Blockbuster bugs: Bacteria, such as the rod-shaped Pseudomonas aeruginosa, could treat cancer.

Researchers battling cancer are finding an unexpected and powerful ally: bacteria. The idea is far from new—it was tried and abandoned years ago—but researchers are now resurrecting it with a modern twist.

Scientists have known for more than 100 years that some bacteria can devour cancer. For example, animal studies have shown that an attenuated form of Salmonella—which prefers to replicate in cancer cells—can shrink tumors. The same is true of Clostridium novyi and Mycobacterium bovis BCG, now used to treat bladder cancer. But using live attenuated bacteria poses one big problem: toxicity. In some studies, nearly half of treated mice have died from toxic side effects.

Rather than use live bacteria, researchers are now genetically modifying bacterial toxins to fight cancer. Ira Pastan, chief of the laboratory of molecular biology at the US National Cancer Institute, has modified a powerful bacterial toxin called Pseudomonas exotoxin A. Pastan replaced the toxin's binding domain with antibodies specific for various cancers. Once the antibody binds to receptors on cancer cells, he says, the toxin enters and kills the cells.

One recombinant toxin is already on the market to treat persistent or recurrent cutaneous T-cell lymphoma. Many others are in phase 2 clinical trials to treat patients with colon, breast and ovarian cancers, mesothelioma, and CD25- and CD22-positive leukemias and lymphomas. Results from a phase 1 clinical trial showed that one toxin almost completely shrank tumors in 11 of 16 patients with hairy-cell leukemia.

Bacterial toxins will most likely be used in combination with other therapies, notes Stephen Leppla, a researcher at the US National Institute of Allergy and Infectious Diseases. “Most people imagine that cancers are going to be treated with combinations of treatments,” Leppla says.

Because people develop antibodies to bacterial toxins, researchers may also need to develop a large variety of toxins, says Leppla. One solution, he says, may be to use antigenically distinct toxins in sequence so that antibodies to the first will not neutralize the second, and so forth.

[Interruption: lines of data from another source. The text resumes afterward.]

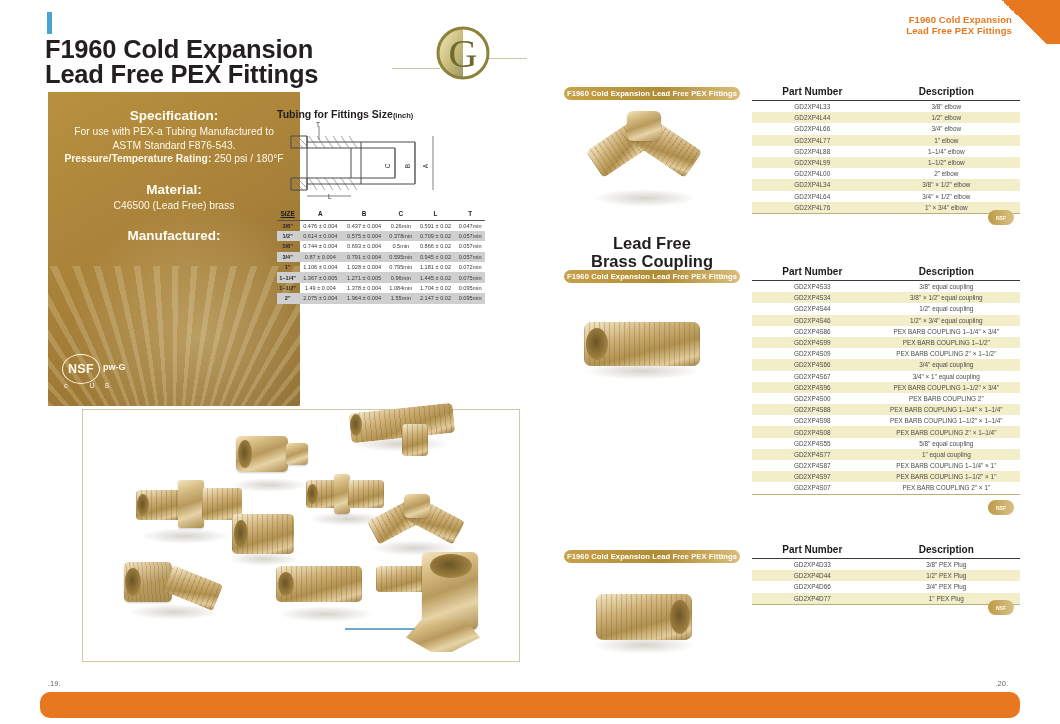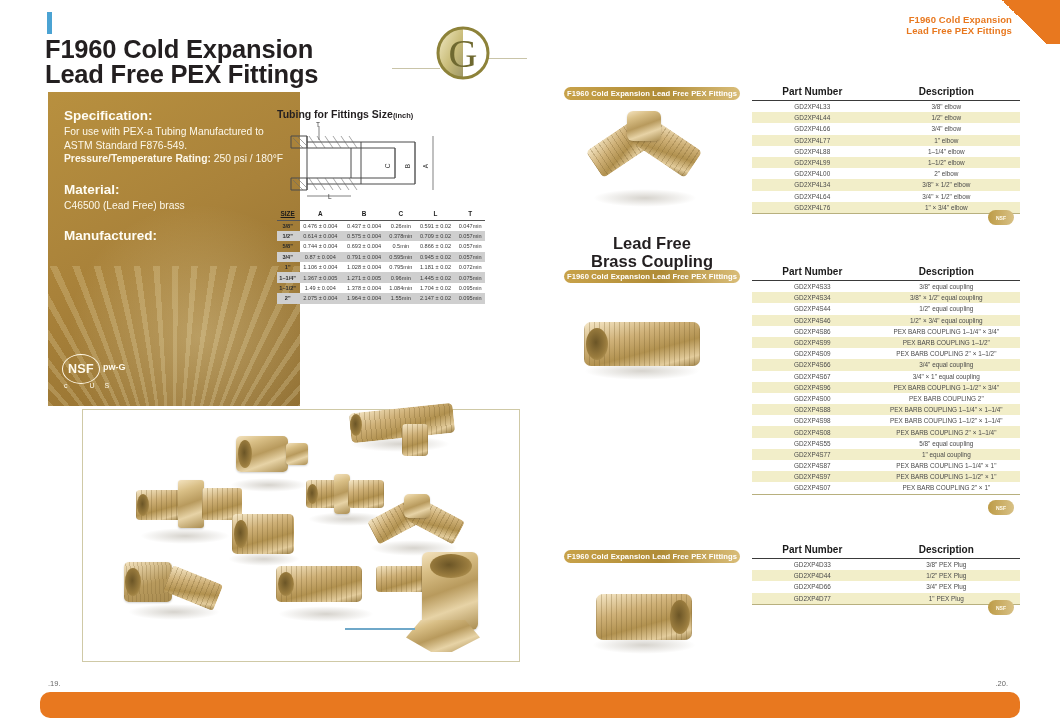--- a/index.html
+++ b/index.html
@@ -51,6 +51,7 @@
       radial-gradient(circle at 60% 78%, rgba(255,245,205,.30) 0%, rgba(255,245,205,0) 46%),
       linear-gradient(150deg, #b8903f 0%, #a9823a 45%, #8f6d2f 100%);
     overflow: hidden;
+    text-align: center;
   }
   .spec-rays {
     position: absolute; left: -25%; bottom: -120px; width: 150%; height: 260px;

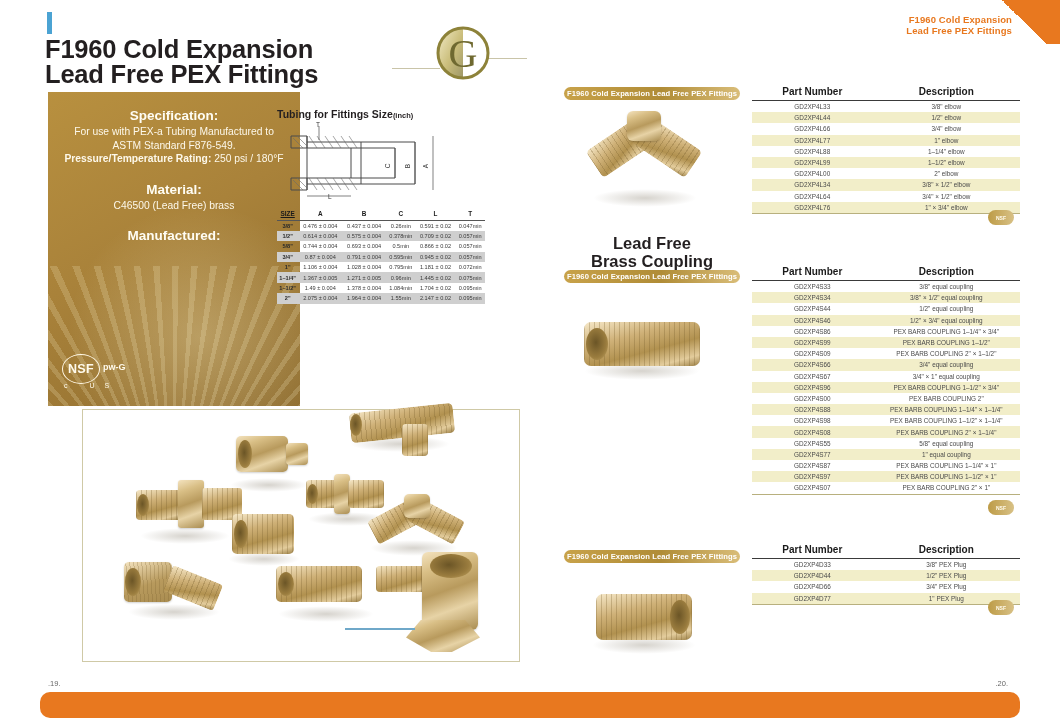--- a/index.html
+++ b/index.html
@@ -207,7 +207,7 @@
       <div class="spec-h">Specification:</div>
       <div class="spec-p">
         <span>For use with PEX-a Tubing Manufactured to</span><br>
-        <span>ASTM Standard F876-549.</span><br>
+        <span>ASTM Standard F876-543.</span><br>
         <b>Pressure/Temperature Rating:</b><span> 250 psi / 180°F</span>
       </div>
       <div class="spec-gap"></div>

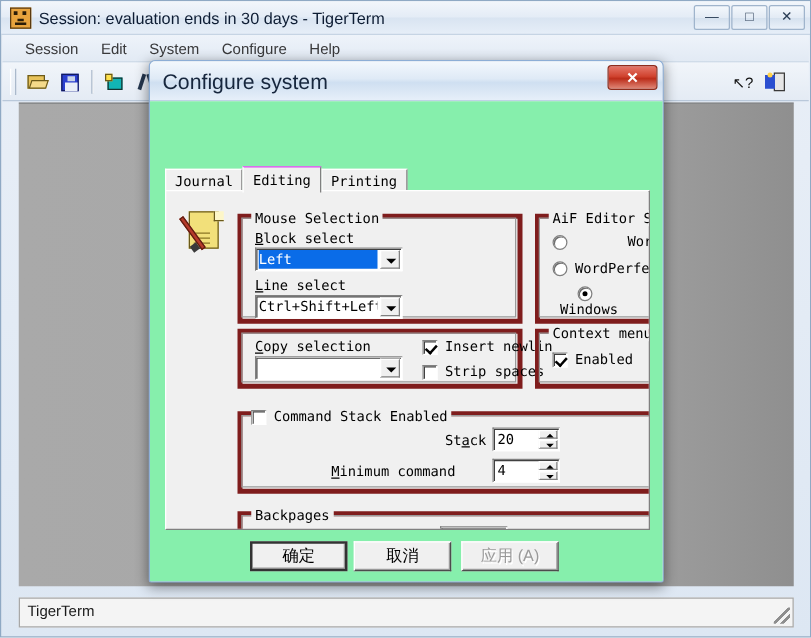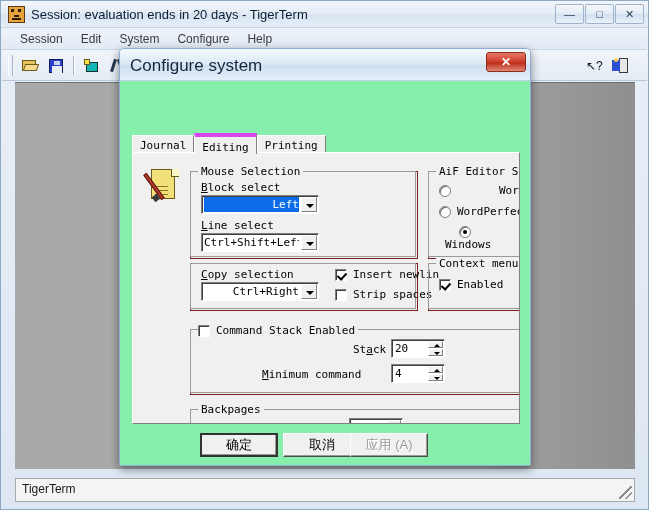--- a/index.html
+++ b/index.html
@@ -342,7 +342,7 @@
       <div class="stripe s3"></div>
         <div class="stripe s4"></div>
     </div>
-    <div class="title-text">Session:  evaluation ends in 20 days - TigerTerm</div>
+    <div class="title-text">Session:  evaluation ends in 30 days - TigerTerm</div>
     <div class="caption-buttons">
       <div class="cap-btn">
         <span>—</span>

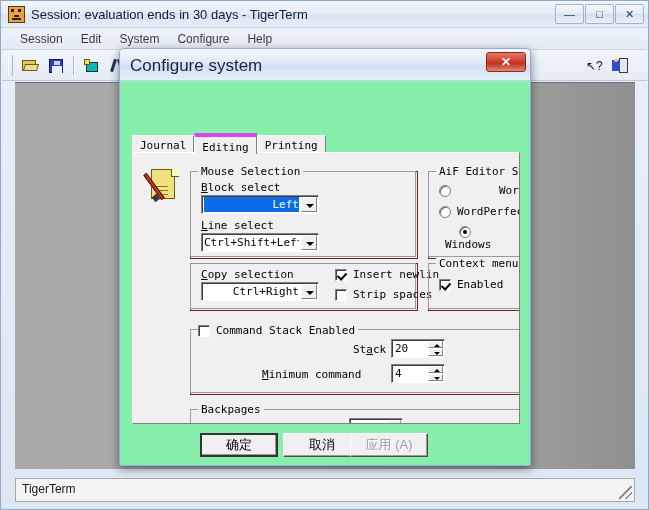--- a/index.html
+++ b/index.html
@@ -187,7 +187,7 @@
     margin-bottom:-1px;
     background:#f0f0f0;
     border-left:1px solid #ffffff;
-    border-top:4px solid #d946ef;
+    border-top:1px solid #d946ef;
     border-right:1px solid #808080;
     z-index:3;
     position:relative;

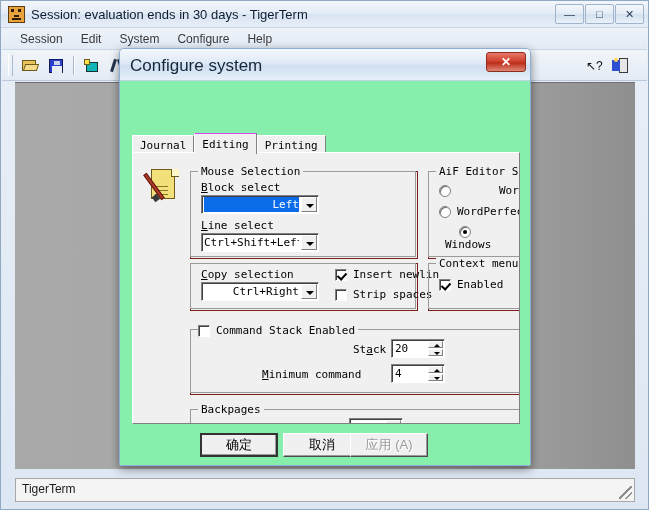--- a/index.html
+++ b/index.html
@@ -205,9 +205,8 @@
   
   .grp{
     position:absolute;
-    border:1px solid #7f1d1d;
-    box-sizing:border-box;
-    text-align:right;
+    border:4px solid #7f1d1d;
+    box-sizing:border-box;
   }
   .grp:before{
     content:"";position:absolute;left:-1px;top:-1px;right:1px;bottom:1px;

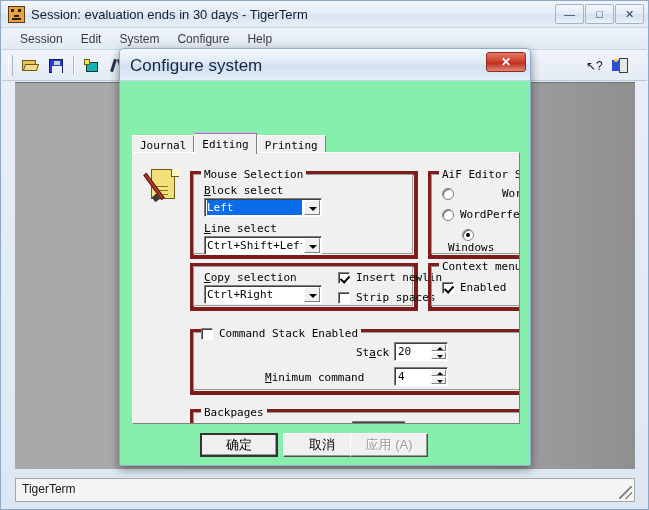--- a/index.html
+++ b/index.html
@@ -473,7 +473,6 @@
         <div class="grp" style="left:57px;top:110px;width:228px;height:48px;">
           <div class="lbl" style="left:10px;top:4px;"><u>C</u>opy selection</div>
           <div class="combo" style="left:10px;top:18px;width:118px;">
-            <div class="val">Ctrl+Right</div>
             <div class="arrow"></div>
           </div>
           <div class="chk" style="left:144px;top:4px;">

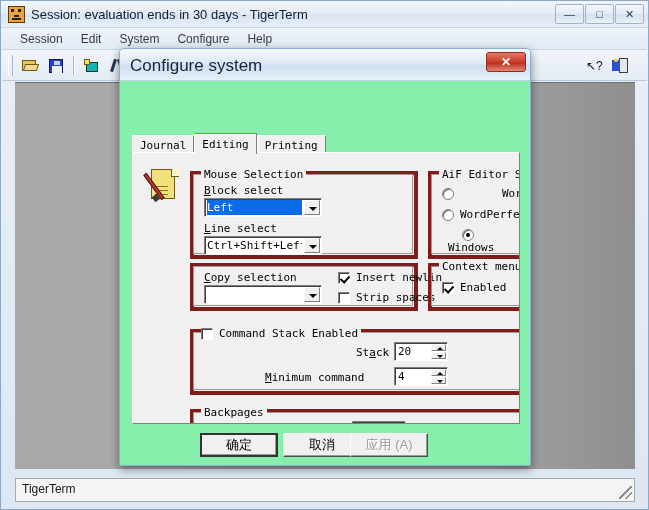--- a/index.html
+++ b/index.html
@@ -535,7 +535,7 @@
       <div class="dlg-buttons">
         <div class="btn" style="left:163px;">取消</div>
         <div class="btn default" style="left:80px;">确定</div>
-        <div class="btn disabled" style="left:230px;">应用 (A)</div>
+        <div class="btn disabled" style="left:249px;">应用 (A)</div>
       </div>
 
     </div>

Leppla has modified the anthrax toxin to become active only when cleaved by the enzyme urokinase, which is present on the surface of nearly all cancer cells. After one treatment in mice, the toxin reduced the tumor size of fibrosarcomas, melanoma and lung cancers by 65–92%. After two treatments, it eliminated 88% of the fibrosarcomas and 17% of the melanomas. What's more, the toxin did not damage surrounding cells.

Another approach harnesses the affinity of some bacteria for cancer cells. A few years ago, Ananda Chakrabarty and his colleagues at the University of Illinois discovered that the bacterium Pseudomonas aeruginosa secretes a compound that kills cancer cells in culture. Chakrabarty isolated the molecule, azurin, long known to facilitate cellular redox reactions.

Further study revealed that azurin enters cells and binds to the normally unstable tumor suppressor protein p53 and stabilizes it. Inside cells, p53 acts like a gatekeeper to regulate a cell's repair and growth; mutations in p53 are commonly found in human cancers.

Last year, Chakrabarty and his colleagues showed that azurin shrank human melanoma tumors in immunodeficient mice by 60%. None of the mice showed any signs of toxicity. “Purified bacterial proteins have been known to be involved in electron transfer, but not as agents of cancer cell death,” Chakrabarty says. “This is an entirely new source of anticancer agents.” Chakrabarty has already found other bacterial proteins that kill cancer.

To reduce the chances of a toxic reaction, Chakrabarty is trying to eliminate unnecessary pieces of the azurin protein. Pastan has also been identifying and deleting unnecessary gene sequences in his toxins. “We have decreased the size of our toxins and increased the antitumor activity,” he says.